→ **AIM OF THE EXERCISE**
Give the entries again, exactly as they stand.

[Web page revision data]

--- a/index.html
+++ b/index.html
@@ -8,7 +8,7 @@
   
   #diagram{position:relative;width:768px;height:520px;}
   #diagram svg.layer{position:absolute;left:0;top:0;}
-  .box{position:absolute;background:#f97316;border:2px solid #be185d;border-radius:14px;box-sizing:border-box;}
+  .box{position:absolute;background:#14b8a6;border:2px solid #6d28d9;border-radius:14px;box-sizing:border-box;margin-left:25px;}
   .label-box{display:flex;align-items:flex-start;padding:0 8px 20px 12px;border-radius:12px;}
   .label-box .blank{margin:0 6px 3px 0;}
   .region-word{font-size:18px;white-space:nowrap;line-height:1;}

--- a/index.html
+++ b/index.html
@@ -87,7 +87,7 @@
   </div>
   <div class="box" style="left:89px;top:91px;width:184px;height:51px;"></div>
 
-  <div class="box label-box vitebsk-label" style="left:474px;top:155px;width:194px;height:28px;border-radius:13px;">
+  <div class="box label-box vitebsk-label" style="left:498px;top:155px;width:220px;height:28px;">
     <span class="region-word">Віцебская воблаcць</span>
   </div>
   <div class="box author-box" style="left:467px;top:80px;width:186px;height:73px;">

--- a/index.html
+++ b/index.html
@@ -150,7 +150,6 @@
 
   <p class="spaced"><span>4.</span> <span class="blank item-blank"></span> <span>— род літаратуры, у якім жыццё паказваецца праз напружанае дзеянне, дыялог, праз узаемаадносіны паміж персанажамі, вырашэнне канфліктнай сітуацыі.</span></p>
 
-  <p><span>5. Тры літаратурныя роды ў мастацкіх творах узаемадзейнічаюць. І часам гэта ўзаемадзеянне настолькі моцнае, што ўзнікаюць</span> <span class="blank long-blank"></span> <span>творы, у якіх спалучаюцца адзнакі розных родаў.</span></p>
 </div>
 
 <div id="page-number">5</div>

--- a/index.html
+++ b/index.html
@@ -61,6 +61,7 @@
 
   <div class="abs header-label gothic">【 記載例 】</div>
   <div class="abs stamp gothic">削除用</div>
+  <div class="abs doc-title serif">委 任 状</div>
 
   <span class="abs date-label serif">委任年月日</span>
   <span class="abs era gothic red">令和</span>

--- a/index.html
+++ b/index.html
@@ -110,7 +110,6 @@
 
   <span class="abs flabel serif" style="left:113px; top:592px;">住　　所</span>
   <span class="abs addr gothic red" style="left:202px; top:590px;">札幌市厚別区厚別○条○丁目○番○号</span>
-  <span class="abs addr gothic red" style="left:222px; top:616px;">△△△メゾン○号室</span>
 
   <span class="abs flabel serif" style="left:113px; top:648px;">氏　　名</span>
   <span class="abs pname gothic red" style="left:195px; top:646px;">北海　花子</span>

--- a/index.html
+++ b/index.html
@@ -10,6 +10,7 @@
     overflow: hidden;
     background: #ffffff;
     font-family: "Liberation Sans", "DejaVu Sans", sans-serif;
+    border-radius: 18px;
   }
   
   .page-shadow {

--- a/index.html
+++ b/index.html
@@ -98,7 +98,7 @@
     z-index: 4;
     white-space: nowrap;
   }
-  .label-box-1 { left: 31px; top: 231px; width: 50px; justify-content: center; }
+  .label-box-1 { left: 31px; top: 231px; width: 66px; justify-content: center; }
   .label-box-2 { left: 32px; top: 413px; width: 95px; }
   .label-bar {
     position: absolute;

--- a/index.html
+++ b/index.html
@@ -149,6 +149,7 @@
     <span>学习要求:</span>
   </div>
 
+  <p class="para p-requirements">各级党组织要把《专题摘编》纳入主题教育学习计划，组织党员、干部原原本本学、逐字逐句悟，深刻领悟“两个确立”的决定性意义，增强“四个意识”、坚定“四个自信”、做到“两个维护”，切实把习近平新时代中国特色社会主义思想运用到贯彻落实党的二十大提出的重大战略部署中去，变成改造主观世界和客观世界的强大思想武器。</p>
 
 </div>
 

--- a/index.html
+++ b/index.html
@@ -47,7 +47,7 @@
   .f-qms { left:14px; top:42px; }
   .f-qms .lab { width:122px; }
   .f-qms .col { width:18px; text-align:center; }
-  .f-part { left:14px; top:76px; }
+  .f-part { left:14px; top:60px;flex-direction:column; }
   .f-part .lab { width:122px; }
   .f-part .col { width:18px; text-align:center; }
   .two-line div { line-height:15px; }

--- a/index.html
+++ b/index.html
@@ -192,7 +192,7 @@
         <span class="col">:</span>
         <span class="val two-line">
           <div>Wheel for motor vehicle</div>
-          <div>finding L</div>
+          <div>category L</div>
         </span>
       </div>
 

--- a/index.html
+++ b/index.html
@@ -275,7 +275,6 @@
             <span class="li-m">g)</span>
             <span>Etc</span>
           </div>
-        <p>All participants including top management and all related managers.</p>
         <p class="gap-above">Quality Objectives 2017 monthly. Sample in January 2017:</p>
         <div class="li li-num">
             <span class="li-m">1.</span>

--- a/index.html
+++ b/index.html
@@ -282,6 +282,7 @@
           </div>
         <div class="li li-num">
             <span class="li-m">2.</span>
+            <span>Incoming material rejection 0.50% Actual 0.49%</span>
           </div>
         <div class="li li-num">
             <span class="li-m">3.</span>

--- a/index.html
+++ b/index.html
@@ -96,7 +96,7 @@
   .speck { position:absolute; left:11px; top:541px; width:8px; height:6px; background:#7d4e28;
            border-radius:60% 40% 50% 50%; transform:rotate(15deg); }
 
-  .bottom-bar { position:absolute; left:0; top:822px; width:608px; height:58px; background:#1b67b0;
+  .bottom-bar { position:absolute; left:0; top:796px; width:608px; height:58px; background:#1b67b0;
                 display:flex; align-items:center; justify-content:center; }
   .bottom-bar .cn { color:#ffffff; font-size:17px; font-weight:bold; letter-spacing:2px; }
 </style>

→ **EXERCISE ANSWER**
--- a/index.html
+++ b/index.html
@@ -8,7 +8,7 @@
   
   #diagram{position:relative;width:768px;height:520px;}
   #diagram svg.layer{position:absolute;left:0;top:0;}
-  .box{position:absolute;background:#f97316;border:2px solid #be185d;border-radius:14px;box-sizing:border-box;}
+  .box{position:absolute;background:#14b8a6;border:2px solid #6d28d9;border-radius:14px;box-sizing:border-box;margin-left:25px;}
   .label-box{display:flex;align-items:flex-start;padding:0 8px 20px 12px;border-radius:12px;}
   .label-box .blank{margin:0 6px 3px 0;}
   .region-word{font-size:18px;white-space:nowrap;line-height:1;}

--- a/index.html
+++ b/index.html
@@ -87,7 +87,7 @@
   </div>
   <div class="box" style="left:89px;top:91px;width:184px;height:51px;"></div>
 
-  <div class="box label-box vitebsk-label" style="left:474px;top:155px;width:194px;height:28px;border-radius:13px;">
+  <div class="box label-box vitebsk-label" style="left:498px;top:155px;width:220px;height:28px;">
     <span class="region-word">Віцебская воблаcць</span>
   </div>
   <div class="box author-box" style="left:467px;top:80px;width:186px;height:73px;">

--- a/index.html
+++ b/index.html
@@ -150,7 +150,6 @@
 
   <p class="spaced"><span>4.</span> <span class="blank item-blank"></span> <span>— род літаратуры, у якім жыццё паказваецца праз напружанае дзеянне, дыялог, праз узаемаадносіны паміж персанажамі, вырашэнне канфліктнай сітуацыі.</span></p>
 
-  <p><span>5. Тры літаратурныя роды ў мастацкіх творах узаемадзейнічаюць. І часам гэта ўзаемадзеянне настолькі моцнае, што ўзнікаюць</span> <span class="blank long-blank"></span> <span>творы, у якіх спалучаюцца адзнакі розных родаў.</span></p>
 </div>
 
 <div id="page-number">5</div>

--- a/index.html
+++ b/index.html
@@ -61,6 +61,7 @@
 
   <div class="abs header-label gothic">【 記載例 】</div>
   <div class="abs stamp gothic">削除用</div>
+  <div class="abs doc-title serif">委 任 状</div>
 
   <span class="abs date-label serif">委任年月日</span>
   <span class="abs era gothic red">令和</span>

--- a/index.html
+++ b/index.html
@@ -110,7 +110,6 @@
 
   <span class="abs flabel serif" style="left:113px; top:592px;">住　　所</span>
   <span class="abs addr gothic red" style="left:202px; top:590px;">札幌市厚別区厚別○条○丁目○番○号</span>
-  <span class="abs addr gothic red" style="left:222px; top:616px;">△△△メゾン○号室</span>
 
   <span class="abs flabel serif" style="left:113px; top:648px;">氏　　名</span>
   <span class="abs pname gothic red" style="left:195px; top:646px;">北海　花子</span>

--- a/index.html
+++ b/index.html
@@ -10,6 +10,7 @@
     overflow: hidden;
     background: #ffffff;
     font-family: "Liberation Sans", "DejaVu Sans", sans-serif;
+    border-radius: 18px;
   }
   
   .page-shadow {

--- a/index.html
+++ b/index.html
@@ -98,7 +98,7 @@
     z-index: 4;
     white-space: nowrap;
   }
-  .label-box-1 { left: 31px; top: 231px; width: 50px; justify-content: center; }
+  .label-box-1 { left: 31px; top: 231px; width: 66px; justify-content: center; }
   .label-box-2 { left: 32px; top: 413px; width: 95px; }
   .label-bar {
     position: absolute;

--- a/index.html
+++ b/index.html
@@ -149,6 +149,7 @@
     <span>学习要求:</span>
   </div>
 
+  <p class="para p-requirements">各级党组织要把《专题摘编》纳入主题教育学习计划，组织党员、干部原原本本学、逐字逐句悟，深刻领悟“两个确立”的决定性意义，增强“四个意识”、坚定“四个自信”、做到“两个维护”，切实把习近平新时代中国特色社会主义思想运用到贯彻落实党的二十大提出的重大战略部署中去，变成改造主观世界和客观世界的强大思想武器。</p>
 
 </div>
 

--- a/index.html
+++ b/index.html
@@ -47,7 +47,7 @@
   .f-qms { left:14px; top:42px; }
   .f-qms .lab { width:122px; }
   .f-qms .col { width:18px; text-align:center; }
-  .f-part { left:14px; top:76px; }
+  .f-part { left:14px; top:60px;flex-direction:column; }
   .f-part .lab { width:122px; }
   .f-part .col { width:18px; text-align:center; }
   .two-line div { line-height:15px; }

--- a/index.html
+++ b/index.html
@@ -192,7 +192,7 @@
         <span class="col">:</span>
         <span class="val two-line">
           <div>Wheel for motor vehicle</div>
-          <div>finding L</div>
+          <div>category L</div>
         </span>
       </div>
 

--- a/index.html
+++ b/index.html
@@ -275,7 +275,6 @@
             <span class="li-m">g)</span>
             <span>Etc</span>
           </div>
-        <p>All participants including top management and all related managers.</p>
         <p class="gap-above">Quality Objectives 2017 monthly. Sample in January 2017:</p>
         <div class="li li-num">
             <span class="li-m">1.</span>

--- a/index.html
+++ b/index.html
@@ -282,6 +282,7 @@
           </div>
         <div class="li li-num">
             <span class="li-m">2.</span>
+            <span>Incoming material rejection 0.50% Actual 0.49%</span>
           </div>
         <div class="li li-num">
             <span class="li-m">3.</span>

--- a/index.html
+++ b/index.html
@@ -96,7 +96,7 @@
   .speck { position:absolute; left:11px; top:541px; width:8px; height:6px; background:#7d4e28;
            border-radius:60% 40% 50% 50%; transform:rotate(15deg); }
 
-  .bottom-bar { position:absolute; left:0; top:822px; width:608px; height:58px; background:#1b67b0;
+  .bottom-bar { position:absolute; left:0; top:796px; width:608px; height:58px; background:#1b67b0;
                 display:flex; align-items:center; justify-content:center; }
   .bottom-bar .cn { color:#ffffff; font-size:17px; font-weight:bold; letter-spacing:2px; }
 </style>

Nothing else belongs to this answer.